La Presse canadienne

Le chef de la direction de la société, Cam Battley, a indiqué que le manque à gagner « n’aurait pas dû se produire », mais a expliqué qu’il était attribuable à certains revenus non essentiels de la société, tels que les tests analytiques et les conseils aux patients.

Il a ajouté qu’alors que la société avait prévu précédemment d’atteindre un bénéfice avant impôts, intérêt et amortissement positif au cours du dernier trimestre, cela aurait plutôt vraisemblablement lieu au cours de l’exercice 2020, puisque le nombre de points de vente au pays est moins élevé que prévu.

« S’il y avait une infrastructure de vente au détail plus large, et si plus de magasins étaient ouverts au Canada, cela aurait probablement fait une différence pour nous permettre d’atteindre ce jalon », a-t-il expliqué lors d’une entrevue.

Le titre de la société d’Edmonton a glissé jusqu’à 7,72 $ en matinée à la Bourse de Toronto, en baisse de 9,2 % par rapport à son cours de clôture de la veille de 8,51 $. Il a par la suite repris un peu de vigueur pour clôturer à 7,75 $, en baisse de 8,9 %.

Aurora a dévoilé un chiffre d’affaires net de 98,9 millions pour le trimestre clos le 30 juin, en hausse par rapport à celui de 19,1 millions de l’an dernier, mais à l’extérieur de la fourchette de prévisions de l’entreprise.

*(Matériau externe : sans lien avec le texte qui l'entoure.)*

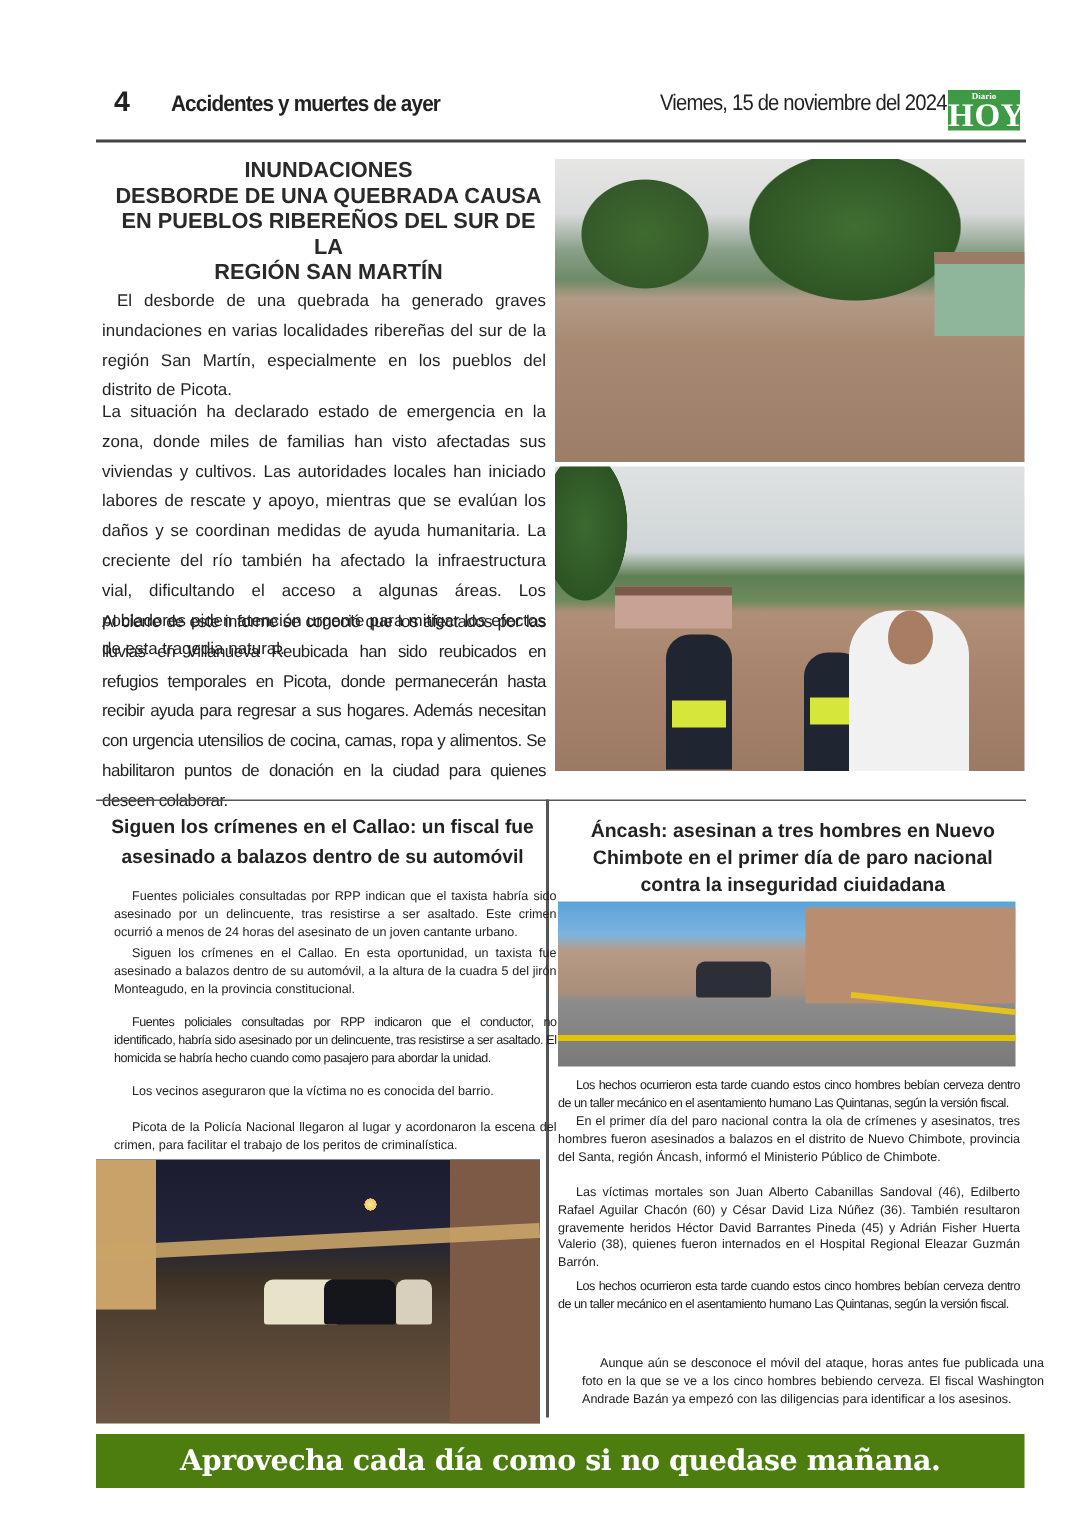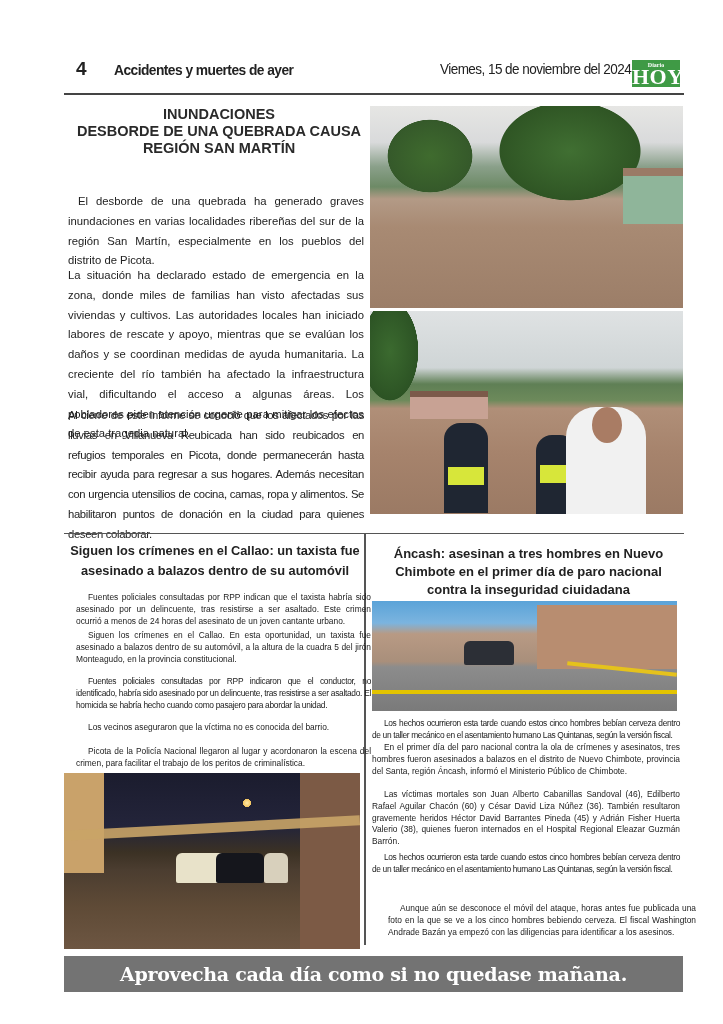"EN PUEBLOS RIBEREÑOS DEL SUR" div { html: none -> <div>EN PUEBLOS RIBEREÑOS DEL SUR DE LA</div> }
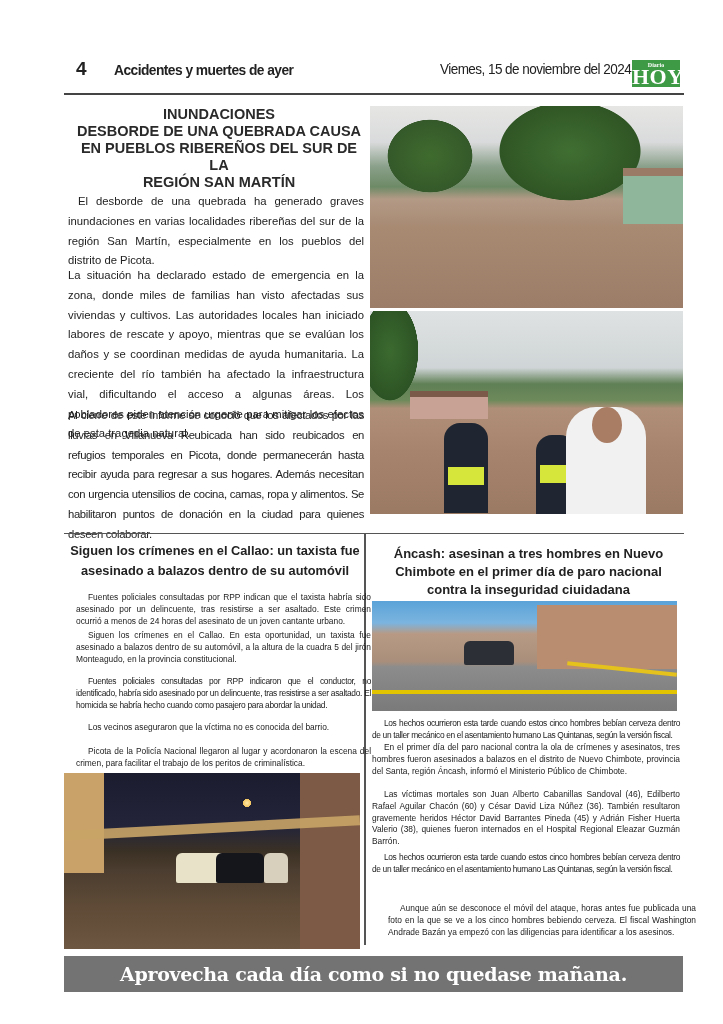"Siguen los crímenes en el Callao:" div.callao-title { text: taxista -> fiscal }
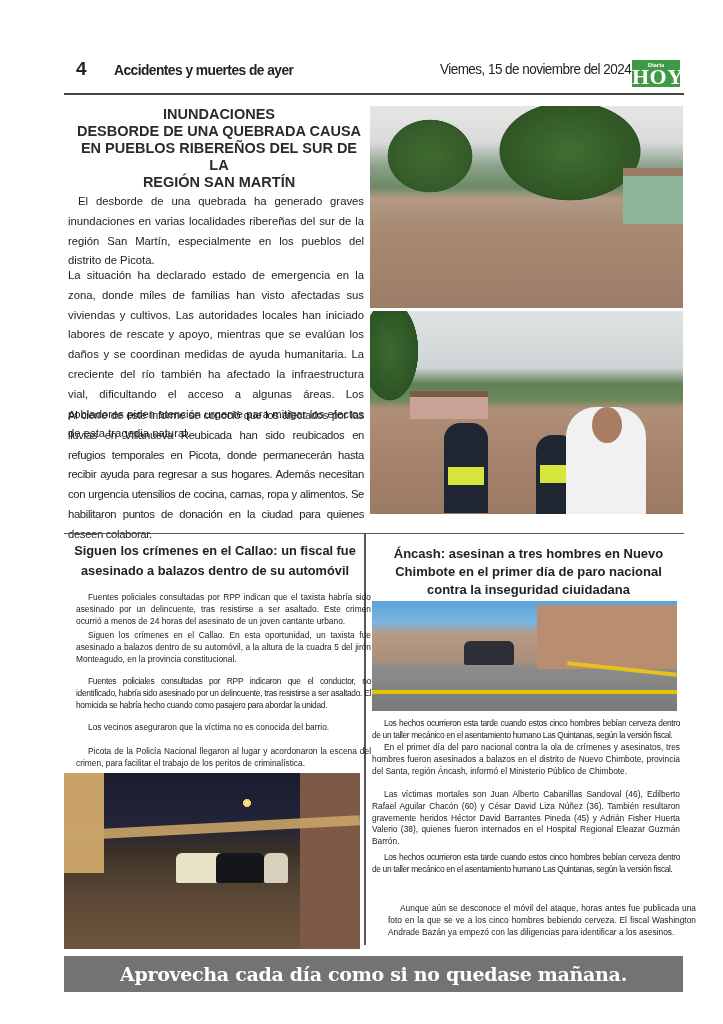"Aprovecha cada día como si" .banner { background: #737373 -> #4d7c0f }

Celle-ci avait visé, le mois dernier, des revenus d’entre 100 millions et 107 millions.

La société a aussi indiqué que sa perte ajustée avant intérêt, impôts et amortissement s’était chiffrée à 11,7 millions, une amélioration par rapport à celle de 36,6 millions du troisième trimestre.

Des dirigeants de la société ont indiqué jeudi qu’ils auraient aimé que le bénéfice avant impôts, intérêt et amortissement soit positif, mais qu’ils se sont heurtés à un important écueil — soit le lent déploiement des magasins de vente au détail, particulièrement en Ontario, le plus grand marché du cannabis au pays.